Chronic myeloid leukemia; Vision loss; Hearing loss; Childhood leukemia; Tanzania
Chronic myeloid leukemia (CML) is a relatively rare malignancy of cells of the hematopoietic system. The malignancy is characterized by an increase in myeloid cells, erythropoietin cells and platelets in peripheral blood. The diagnosis is done by analysis of the bone marrow which usually reveals marked myeloid hyperplasia. The basis of CML diagnosis is presence of translocation of chromosome known as Philadelphia (Ph) chromosome detected by PCR. The common symptoms and signs in patients with this disease are fatigue, weight loss, bleeding, splenomegally, abdominal fullness, anemia, thrombocytosis and leucocytosis. Loss of vision and hearing is a very rare presenting manifestation/complication of CML especially at a young age. Hearing and vision loss can be caused by inner ear hemorrhage or leucostasis in the auditory canal and the retina.With regard to treatment, drug therapy with Tyrosine Kinase inhibitors and hydroxyurea (HU) still remains to be a central of interest. HU has been reported to be well tolerated and commonly used in our settings for patients with Sickle cell Disease and CML. HU like any other drug has been reported to have a number of side effects including disorientation, hallucination and seizures[1-6].

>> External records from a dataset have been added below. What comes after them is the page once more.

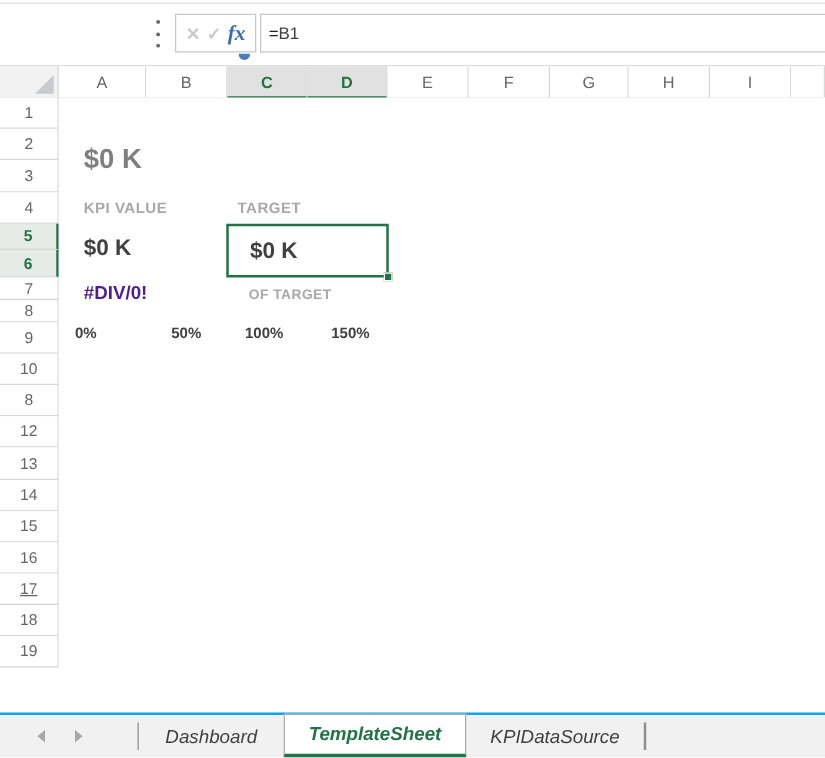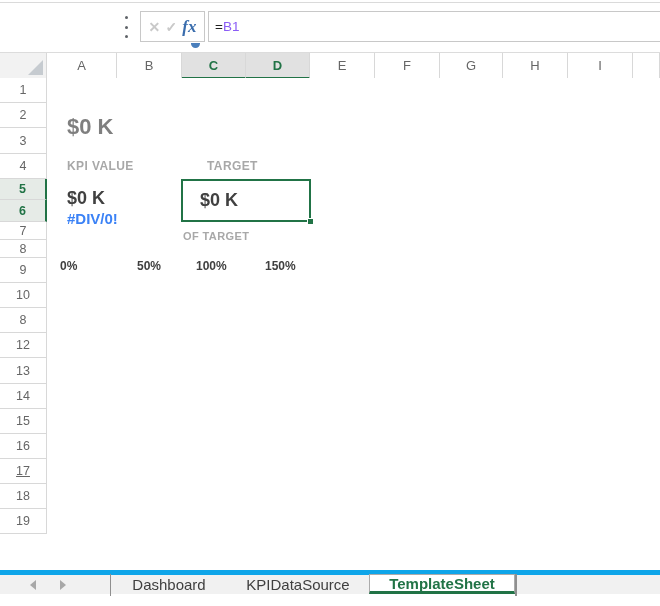--- a/index.html
+++ b/index.html
@@ -28,7 +28,7 @@
     border:1px solid #c8c8c8; border-right:none; background:#fff; display:flex; align-items:center;
     padding-left:6px; font-size:13.5px; }
   .formula-input .eq { color:#222; }
-  .formula-input .ref { color:#8b5cf6; }
+  .formula-input .ref { color:#404040; }
 
   
   .col-header-row { position:absolute; top:52px; left:0; right:0; height:26px; display:flex;

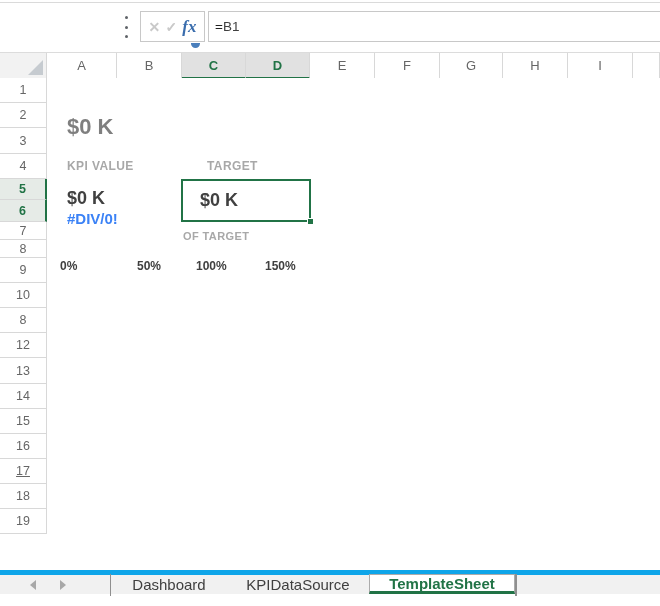--- a/index.html
+++ b/index.html
@@ -54,7 +54,7 @@
   .txt { position:absolute; white-space:nowrap;font-weight:bold; }
   .big-kpi { left:20px; top:36px; font-size:22px; font-weight:700; color:#7f7f7f; }
   .kpi-label { left:20px; top:81px; font-size:12px; color:#a8a8a8; letter-spacing:.4px; }
-  .target-label { left:160px; top:81px; font-size:12px; color:#a8a8a8; letter-spacing:.4px; }
+  .target-label { left:143px; top:81px; font-size:12px; color:#a8a8a8; letter-spacing:.4px; }
   .kpi-value { left:20px; top:110px; font-size:18px; font-weight:700; color:#404040; }
   .div-error { left:20px; top:132px; font-size:15px; font-weight:700; color:#3b82f6; }
   .of-target-label { left:136px; top:152px; font-size:11px; color:#a8a8a8; letter-spacing:.4px; }

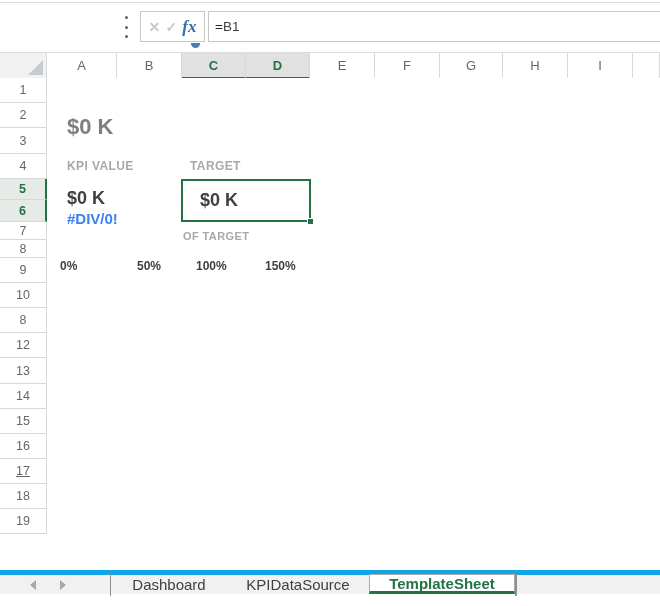--- a/index.html
+++ b/index.html
@@ -56,7 +56,7 @@
   .kpi-label { left:20px; top:81px; font-size:12px; color:#a8a8a8; letter-spacing:.4px; }
   .target-label { left:143px; top:81px; font-size:12px; color:#a8a8a8; letter-spacing:.4px; }
   .kpi-value { left:20px; top:110px; font-size:18px; font-weight:700; color:#404040; }
-  .div-error { left:20px; top:132px; font-size:15px; font-weight:700; color:#3b82f6; }
+  .div-error { left:20px; top:148px; font-size:15px; font-weight:700; color:#4c1d95; }
   .of-target-label { left:136px; top:152px; font-size:11px; color:#a8a8a8; letter-spacing:.4px; }
   .selection-box { position:absolute; left:134px; top:101px; width:130px; height:43px;
     border:2px solid #217346; display:flex; align-items:center; }

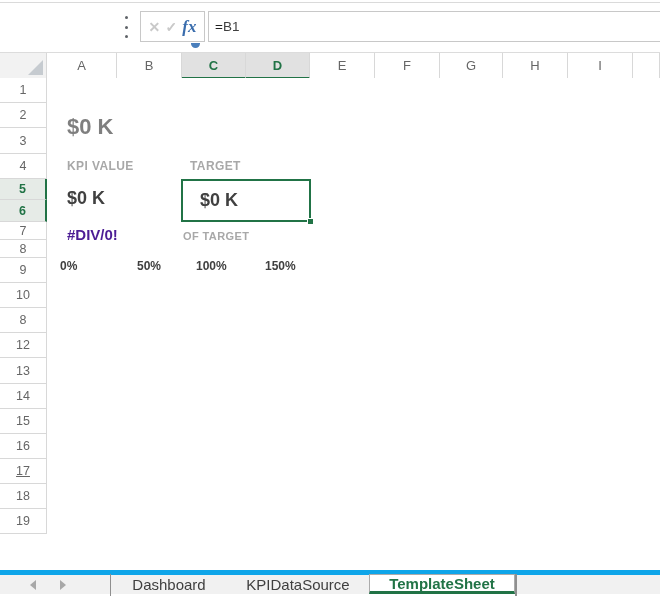--- a/index.html
+++ b/index.html
@@ -57,7 +57,7 @@
   .target-label { left:143px; top:81px; font-size:12px; color:#a8a8a8; letter-spacing:.4px; }
   .kpi-value { left:20px; top:110px; font-size:18px; font-weight:700; color:#404040; }
   .div-error { left:20px; top:148px; font-size:15px; font-weight:700; color:#4c1d95; }
-  .of-target-label { left:136px; top:152px; font-size:11px; color:#a8a8a8; letter-spacing:.4px; }
+  .of-target-label { left:152px; top:152px; font-size:11px; color:#a8a8a8; letter-spacing:.4px; }
   .selection-box { position:absolute; left:134px; top:101px; width:130px; height:43px;
     border:2px solid #217346; display:flex; align-items:center; }
   .selection-box .cell-text { padding-left:17px; font-size:18px; font-weight:700; color:#404040; }

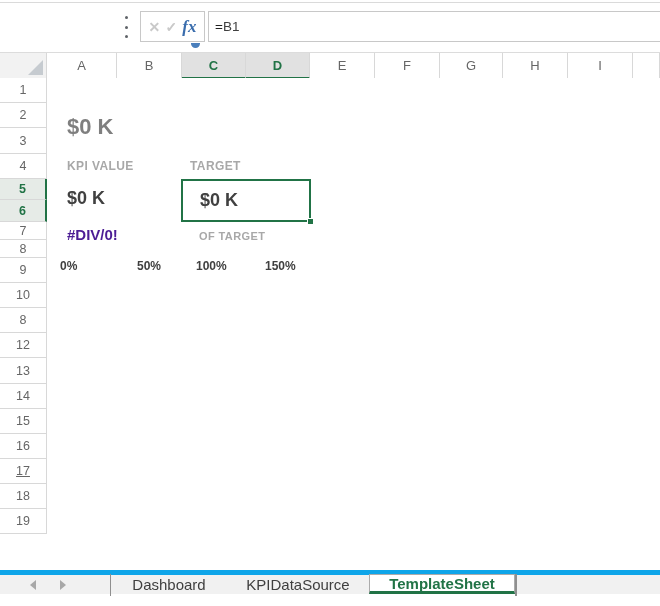--- a/index.html
+++ b/index.html
@@ -67,8 +67,8 @@
   .gauge-axis span { position:absolute; font-size:12px; font-weight:700; color:#404040; }
 
   
-  .tabbar { position:absolute; left:0; top:570px; right:0; height:24px; background:#f1f1f1;
-    border-top:5px solid #0ea5e9; display:flex; align-items:stretch; }
+  .tabbar { position:absolute; left:0; top:570px; right:0; height:36px; background:#f1f1f1;
+    border-top:2px solid #0ea5e9; display:flex; align-items:stretch;font-style:italic; }
   .nav-arrows { display:flex; align-items:center; padding-left:30px; gap:24px; margin-right:44px; }
   .tri-left { width:0; height:0; border-top:5px solid transparent; border-bottom:5px solid transparent;
     border-right:6px solid #a8a8a8; }

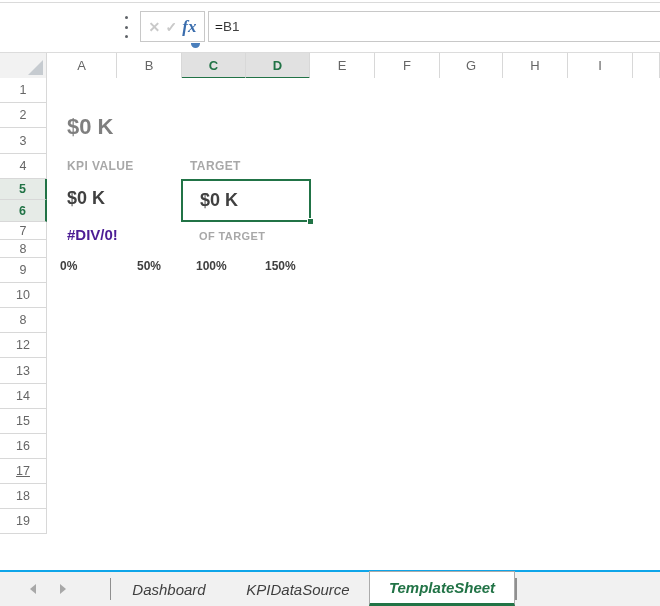--- a/index.html
+++ b/index.html
@@ -172,8 +172,8 @@
     <div style="display:flex; align-items:stretch;">
         <div class="tab-sep"></div>
         <div class="tab" style="width: 116px;">Dashboard</div>
+        <div class="tab active" style="width: 146px;">TemplateSheet</div>
         <div class="tab" style="width: 142px;">KPIDataSource</div>
-        <div class="tab active" style="width: 146px;">TemplateSheet</div>
         <div class="tab-sep"></div>
         <div class="tab-sep"></div>
       </div>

The risk factors reported to be associated with CML includes include ionizing radiation and exposure to benzene. In children there is limited information reported regarding risk factors. Smoking and alcohol consumption during pregnancy, parental age, birth weight and infection have been found to be associated with childhood CML. With regard to gender and sex, literature shows that CML affects all age groups and sex. However in most patients the disease presents around the age of 45 to 55 years. In few cases the disease present during childhood accounting about 2-3% of all leukemia cases in the population and presenting with visual and hearing loss is also uncommon [7-9].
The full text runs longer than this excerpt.